Fig 3. Pre-filtering of learning datasets can reduce the accuracy of predictive models.

Fig 3

Shown is the predicted sensitivity of breast cancer cell lines to doxorubicin by two SVM models built using different learning datasets. In one case, the model was built using a learning dataset limited to the expression of 297 genes previously associated with cancer onset/progression [19]. In the other case, the model was built using a learning dataset drawn from all significantly expressed genes (Table A in S2 File).
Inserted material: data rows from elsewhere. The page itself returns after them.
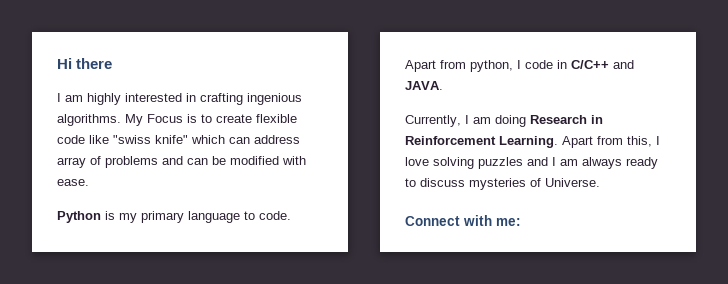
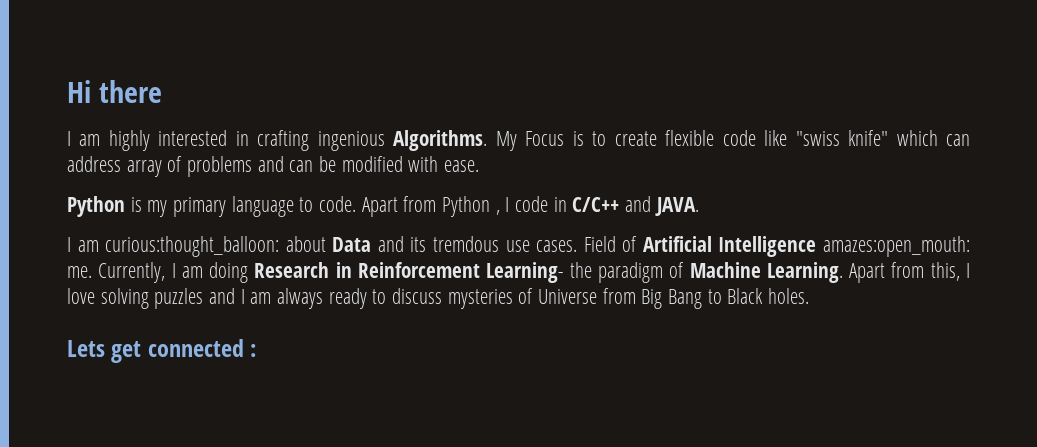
[57,114,121,126] algorithms. -> [393,130,488,151] Algorithms.
[470,60,513,72] python, -> [442,196,500,217] Python ,
(443, 85) none -> [67,236,970,257] [67,266,92,278] I am curious:thought_balloon: about Data and its tremdous use cases. Field of Artificial Intelligence amazes:open_mouth: me.
(496, 140) none -> [486,262,761,283] Learning- the paradigm of Machine
[545,178,600,187] [405,215,521,226] Universe. // Connect with me: -> [538,288,810,309] [67,339,257,363] Universe from Big Bang to Black holes. // Lets get connected :

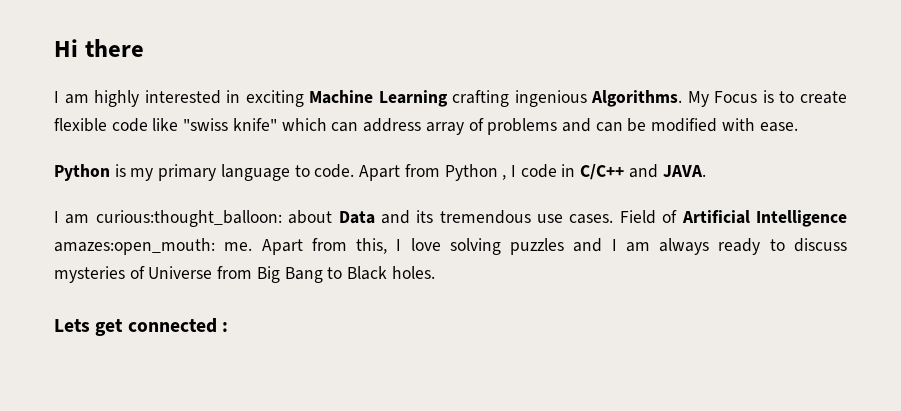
(249, 138) none -> [245,90,448,107] exciting Machine Learning
[432,236,499,252] tremdous -> [439,210,531,224] tremendous
[98,262,843,283] Currently, I am doing Research in Reinforcement Learning- the paradigm of Machine Learning. -> (253, 246) none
The results indicate that pre-filtering of the learning dataset to only include gene expression values of previously identified cancer related genes reduces predictive accuracy. (A) Quadrant plot of SVM predicted sensitivity to doxorubicin vs. observed sensitivity to doxorubicin of model built using a learning dataset pre-filtered for genes previously associated with cancer onset/progression; (B) Quadrant plot of SVM predicted sensitivity to doxorubicin vs. observed sensitivity to doxorubicin of model built using all gene expression data (Table A in S2 File); (C) ROC curves of the two models showing reduced predictive accuracy associated with the pre-filtered learning dataset (Red circles = drug sensitive training set; Blue circles = drug resistant training set; Black diamonds = breast cancer cells test set).